Justice Evaluations of Algorithmic Management: The Role of Prior Discrimination Experience
摘要
Algorithmic management (AM) is increasingly used and offers several benefits to organizations, such as increased efficiency of processes and greater accuracy. At the same time, employees associate AM systems negatively with justice, which hinders the realization of expected benefits. To understand how justice evaluations of AM are shaped, this study investigated the impact of prior human and algorithmic discrimination experience on this relationship. Three online experiments (n1 = 82; n2 = 83; n3 = 216) demonstrated that AM use is negatively associated with justice evaluations. Study 1 shows that the negative effect of AM use on justice evaluations was weakened if participants had prior human discrimination experience. Study 2 does not show a moderating effect of prior algorithmic discrimination experience on the relationship between AM use and justice evaluations.
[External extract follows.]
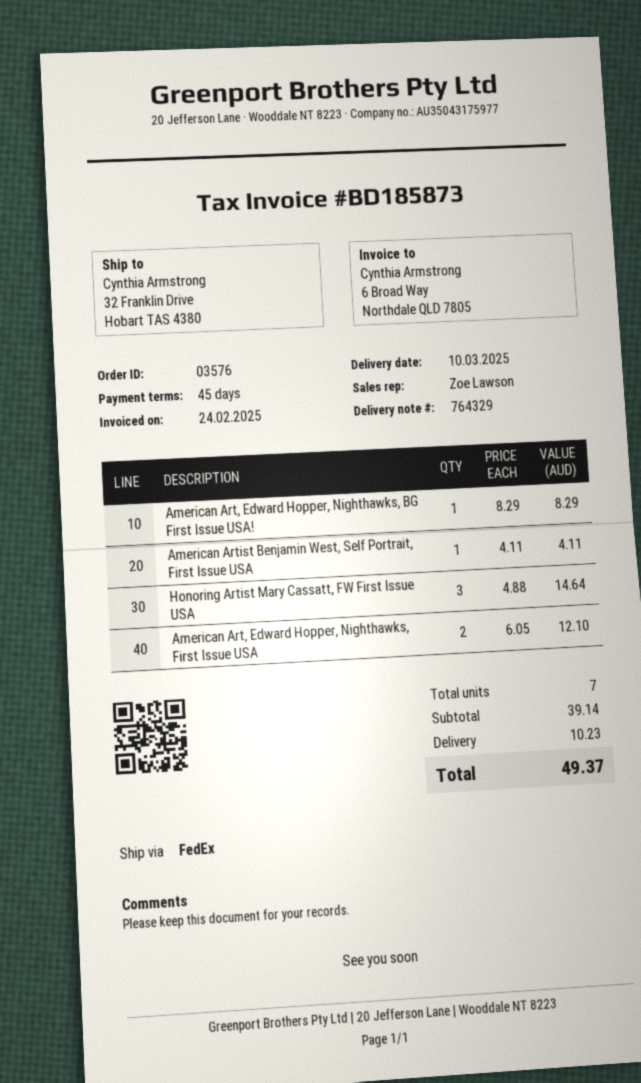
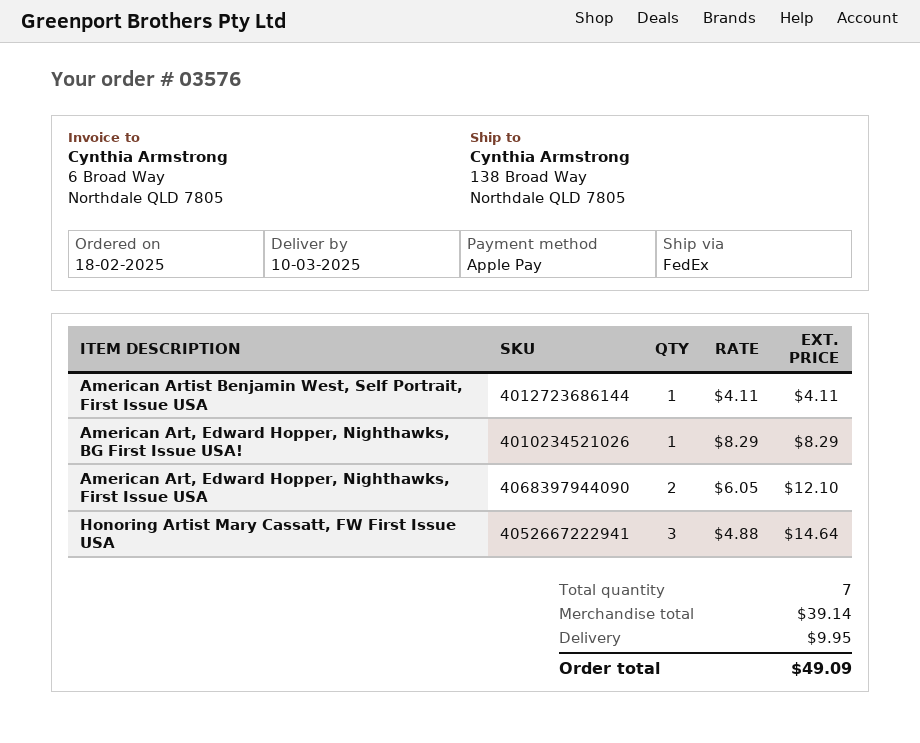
ship to: 32 Franklin Drive, Hobart TAS 4380 -> 138 Broad Way, Northdale QLD 7805
shipping: 10.23 -> 9.95
total: 49.37 -> 49.09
Study 3 further demonstrates that algorithmic discrimination is perceived less negatively compared to human discrimination. Qualitative responses show that individuals associated algorithmic discrimination with biased data and opacity, whereas human discrimination was associated with favoritism and increased human bias. These findings suggest that justice evaluations of AM systems are shaped by individuals’ prior experiences. Understanding these patterns can help organizations design and implement AM systems that promote justice.